Problem to solve: Look through the lines below; wherever the word "flex" appears, copy that line.

Supplied material:
════════
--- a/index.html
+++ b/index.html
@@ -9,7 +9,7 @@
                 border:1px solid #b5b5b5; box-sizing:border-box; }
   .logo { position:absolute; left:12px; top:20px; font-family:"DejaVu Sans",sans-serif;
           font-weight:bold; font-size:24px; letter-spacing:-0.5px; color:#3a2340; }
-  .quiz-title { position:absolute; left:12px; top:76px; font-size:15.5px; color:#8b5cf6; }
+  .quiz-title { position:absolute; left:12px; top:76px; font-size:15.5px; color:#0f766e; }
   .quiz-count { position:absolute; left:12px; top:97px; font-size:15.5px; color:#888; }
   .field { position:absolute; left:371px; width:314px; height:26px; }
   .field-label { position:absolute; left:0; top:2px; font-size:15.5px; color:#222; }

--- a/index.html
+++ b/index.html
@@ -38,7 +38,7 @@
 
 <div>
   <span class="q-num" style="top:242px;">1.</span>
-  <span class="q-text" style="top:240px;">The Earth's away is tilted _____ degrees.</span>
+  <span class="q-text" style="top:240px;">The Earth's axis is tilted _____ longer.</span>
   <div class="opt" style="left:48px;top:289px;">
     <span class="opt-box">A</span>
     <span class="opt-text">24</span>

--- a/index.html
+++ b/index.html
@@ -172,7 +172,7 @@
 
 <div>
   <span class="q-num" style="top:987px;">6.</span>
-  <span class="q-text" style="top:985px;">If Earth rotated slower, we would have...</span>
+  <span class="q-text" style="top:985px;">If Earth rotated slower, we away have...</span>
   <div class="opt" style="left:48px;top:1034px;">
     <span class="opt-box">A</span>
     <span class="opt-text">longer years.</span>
════════
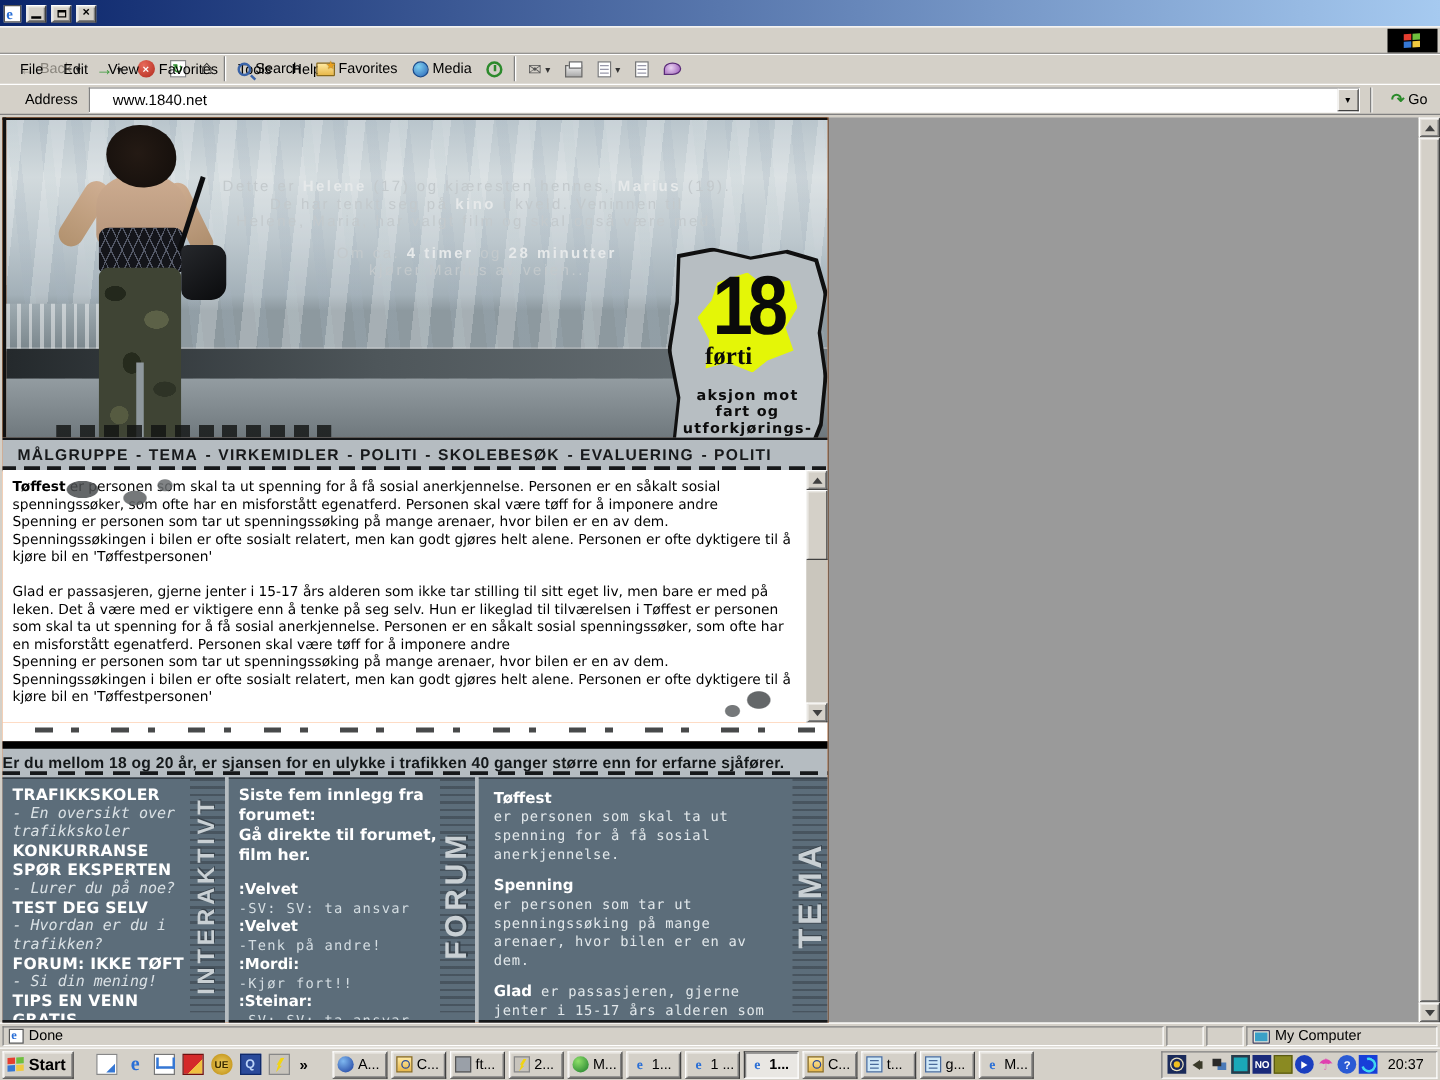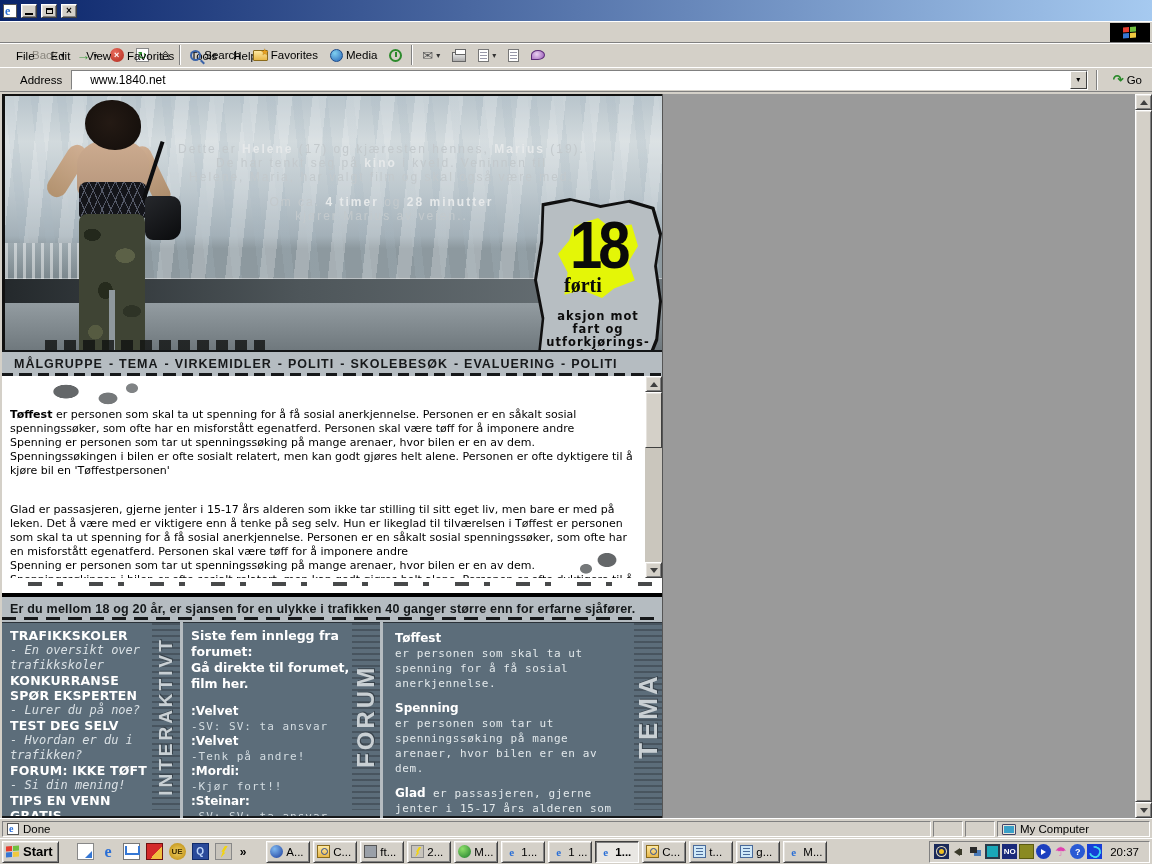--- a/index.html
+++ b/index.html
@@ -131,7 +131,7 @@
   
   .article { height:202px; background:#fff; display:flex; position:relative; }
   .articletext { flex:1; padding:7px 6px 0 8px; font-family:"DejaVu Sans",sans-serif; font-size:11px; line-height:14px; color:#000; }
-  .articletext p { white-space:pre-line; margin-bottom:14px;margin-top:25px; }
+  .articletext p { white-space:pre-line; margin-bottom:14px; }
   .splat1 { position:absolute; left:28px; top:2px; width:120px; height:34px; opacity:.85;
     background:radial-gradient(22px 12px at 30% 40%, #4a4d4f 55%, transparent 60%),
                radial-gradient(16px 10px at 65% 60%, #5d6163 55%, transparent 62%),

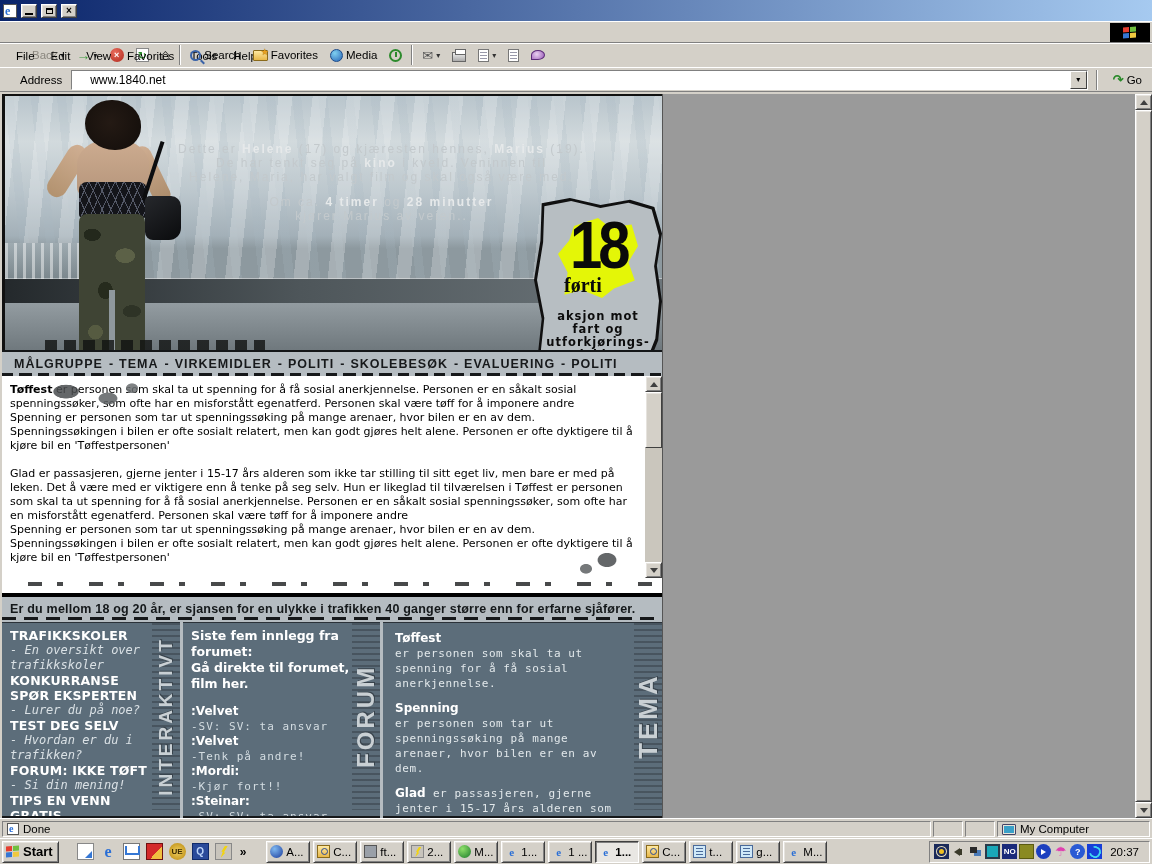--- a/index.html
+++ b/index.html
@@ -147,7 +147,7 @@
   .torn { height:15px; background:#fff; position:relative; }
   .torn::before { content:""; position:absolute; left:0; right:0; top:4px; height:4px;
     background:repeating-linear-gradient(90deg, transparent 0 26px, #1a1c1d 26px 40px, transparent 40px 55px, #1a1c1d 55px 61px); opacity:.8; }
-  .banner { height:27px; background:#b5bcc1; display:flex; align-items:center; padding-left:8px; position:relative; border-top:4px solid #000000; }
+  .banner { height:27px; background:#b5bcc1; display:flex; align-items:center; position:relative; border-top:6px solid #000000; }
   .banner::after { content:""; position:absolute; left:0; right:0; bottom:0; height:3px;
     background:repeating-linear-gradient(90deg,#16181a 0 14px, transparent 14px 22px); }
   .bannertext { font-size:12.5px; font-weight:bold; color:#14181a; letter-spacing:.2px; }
════════
Result:
   .article { height:202px; background:#fff; display:flex; position:relative; }
   .articletext { flex:1; padding:7px 6px 0 8px; font-family:"DejaVu Sans",sans-serif; font-size:11px; line-height:14px; color:#000; }
-  .banner { height:27px; background:#b5bcc1; display:flex; align-items:center; padding-left:8px; position:relative; border-top:4px solid #000000; }
+  .banner { height:27px; background:#b5bcc1; display:flex; align-items:center; position:relative; border-top:6px solid #000000; }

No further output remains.